In this column: Symbolic meaning of animals in blues lyrics, fattening frogs for snakes, monkey, dog, cat, kingsnake, catfish, Sonny Boy Williamson, Virginia Liston, Bumble Bee Slim, Tampa red, B.B. King, John Lee Hooker and Ry Cooder, Robert Petway, PART3
FATTENING FROGS FOR SNAKES
Fattening frogs for snake, Sonny Boy Williamson
"It took me a long time, to find out my mistakes
Took me a long time, to find out my mistakes
(It sho' did man)
But I bet you my bottom dollar, I'm not fattenin' no more frogs for snakes"
The title ‘Fattening Frogs for Snakes’ refers to an old American proverb about putting loads of energy into something and not reaping the benefits. you spend ages fattening up a frog with lots of delicacies and then a big snake slips into his cage and eats him.
In Sonny Boy's song the frog is a woman and the snake an other man.
Sonny Boy with The Animals
Virginia Liston sang in 1925 "I'm sick of fattening frogs for snakes":
"I dressed him all up, though he was no good,
he played with all the girl's in the neighborhood.
So now I'm tired of fattening frogs for snakes."
Bumble Bee Slim's "Fattenin' frogs for snakes" (1935):
"You got your breakfast in the morning, your dinner on time.
I let you spend my dollar, just like you spend my dime.
I'm gettin' tired, baby, fattening frogs for snakes.
All these many years, baby, I'm just now seen my mistake."
Bumble Bee Slim – Fattening frogs for snakes
"Fattening frogs for Snakes" was also the title of a book about the old blues musicians by John Sinclair. He compares the years of musical craftsmanship of the Delta blues musicians to fattening frogs for snakes. According to his take on things, these (mostly African American) blues men and women spent years honing their craft, and then suddenly all these white musicians swooped in in the 60s and had huge success by appropriating blues music.
MONKEY
Sell My Monkey, Tampa Red (1942)
Monkey is "Female genitalia".
"It used to be hers, but she gave it to me
Why she wanna sell him, I just can't see
She wanna sell my monkey, but that'll never do
....
I have to hang around, Every day and night
I can't trust the girl, Out of my sight
She wanna sell my monkey, but that'll never do"
BB performing Tampa's "Sell My Monkey"
In an earlier episode I talked about a monkey man. One can say: "It's all about monkey business."
When a man or woman is a "dog", he or she is an unattractive and dull person. On the other hand when he is a "cat", he is cool and interesting to be with. "So you better be a pussycat than a monkey man".
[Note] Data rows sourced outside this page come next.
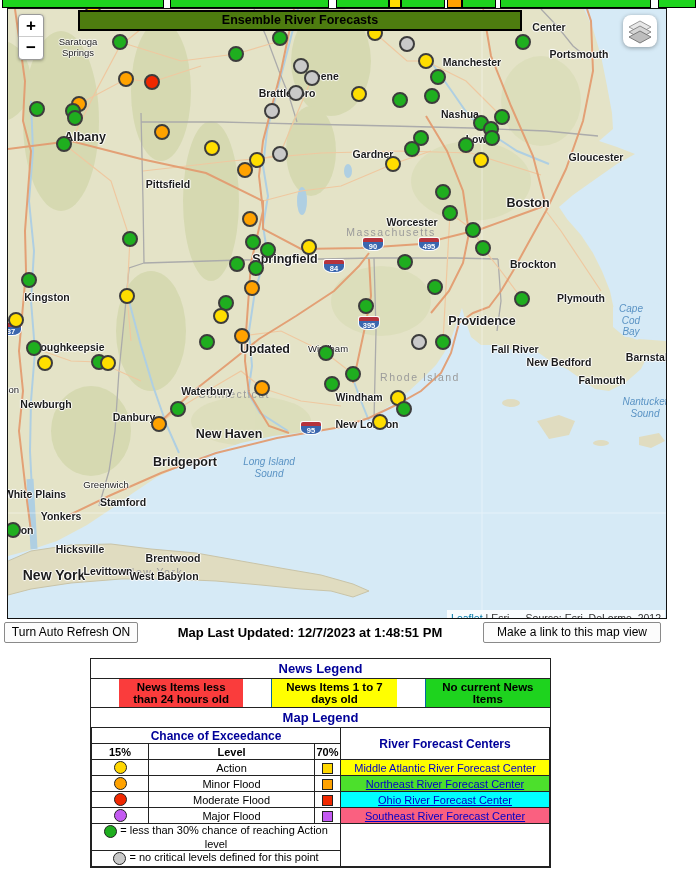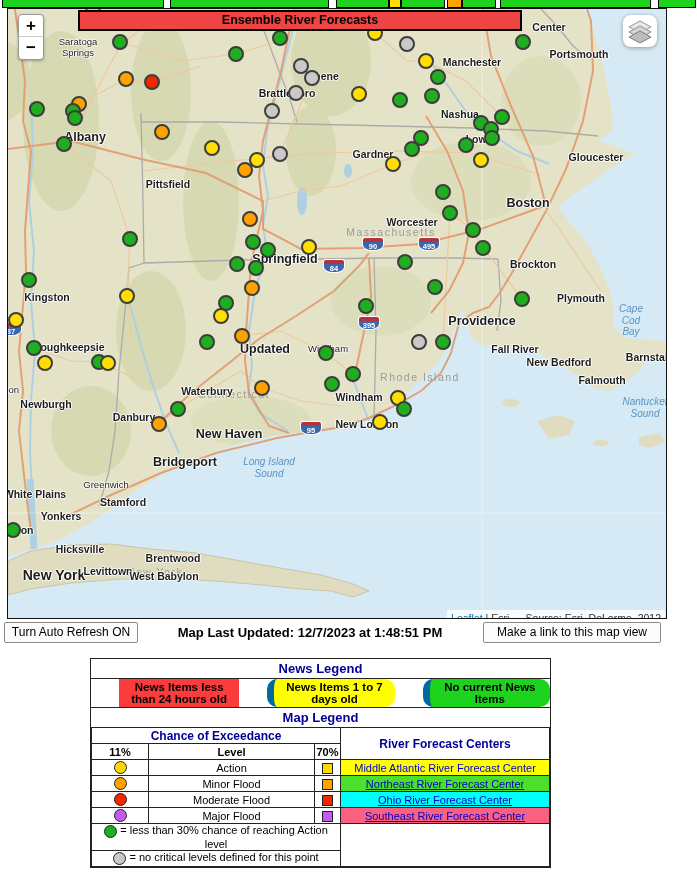--- a/index.html
+++ b/index.html
@@ -40,7 +40,7 @@
   #zoom-in{border-bottom:1px solid #ccc;border-radius:4px 4px 0 0;}
   #zoom-out{border-radius:0 0 4px 4px;}
 
-  #map-title{position:absolute;left:78px;top:10px;width:444px;height:21px;z-index:45;background:#ef4444;
+  #map-title{position:absolute;left:78px;top:10px;width:444px;height:21px;z-index:45;background:#4d7c0f;
              border:2px solid #000;box-sizing:border-box;text-align:center;font-size:12.5px;
              font-weight:600;line-height:17px;color:#000;}
 

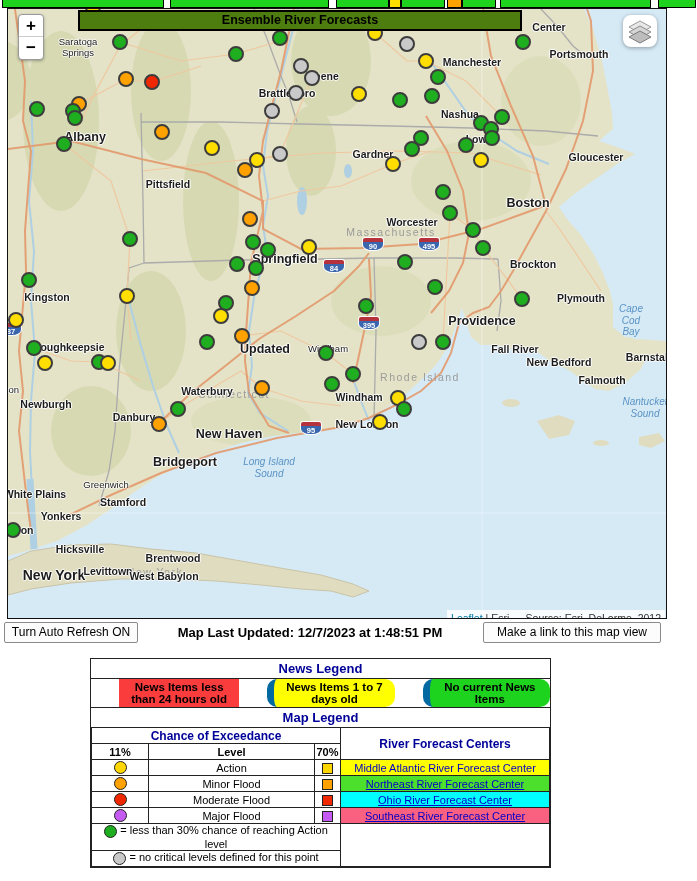--- a/index.html
+++ b/index.html
@@ -68,7 +68,7 @@
   #news-row{display:flex;border-top:1px solid #222;}
   .news-cell{flex:1;min-height:28px;display:flex;align-items:center;justify-content:center;text-align:center;
              font-weight:bold;font-size:11.5px;padding:0 6px;box-sizing:border-box;margin-left:28px;}
-  .news-cell + .news-cell{border-left:7px solid #0369a1;border-radius:10px;}
+  .news-cell + .news-cell{border-left:1px solid #0369a1;}
   #map-title-row{border-top:1px solid #222;}
   #legend table{border-collapse:collapse;width:100%;table-layout:fixed;}
   #legend td{border:1px solid #222;padding:0;height:15px;text-align:center;vertical-align:middle;

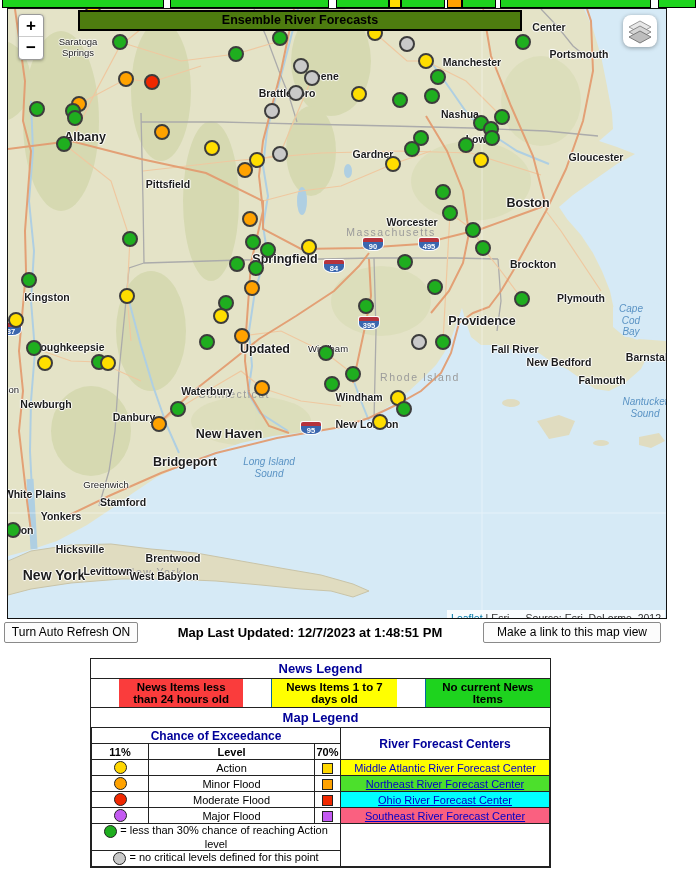--- a/index.html
+++ b/index.html
@@ -385,7 +385,7 @@
         <td rowspan="2" class="hdr">River Forecast Centers</td>
       </tr>
       <tr>
-        <td class="sub">11%</td>
+        <td class="sub">15%</td>
         <td class="sub">Level</td>
         <td class="sub">70%</td>
       </tr>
CRAWLING KING SNAKE / CATFISH
The kingsnake is so named because even though it is non-venomous, it can eat poisonous snakes such as rattlesnakes, copperheads, and coral snakes with no ill effect. The kingsnake shows up in blues songs like “Crawling Kingsnake Blues” by John Lee Hooker as a metaphor for virility and domination. Blues musicians like Hooker often bragged about their sexual ability.
"You know I’m a crawling kingsnake, baby, and I rules my den
Well, I’m a crawling kingsnake, baby, and I rules my den
Don’t want you ’round my mate
Gonna use her for myself"

John Lee Hooker with Ry Cooder in 1992
Robert Petway's Catfish Blues
"What if I were a catfish, mama
I said swimmin’ deep down in, deep blue sea
Have these gals now, sweet mama, settin’ out,
Settin’ out hooks for me, settin’ out hook for me
Settin’ out hook for me, settin’ out hook for me
Settin’ out hook for me, settin’ out hook for me"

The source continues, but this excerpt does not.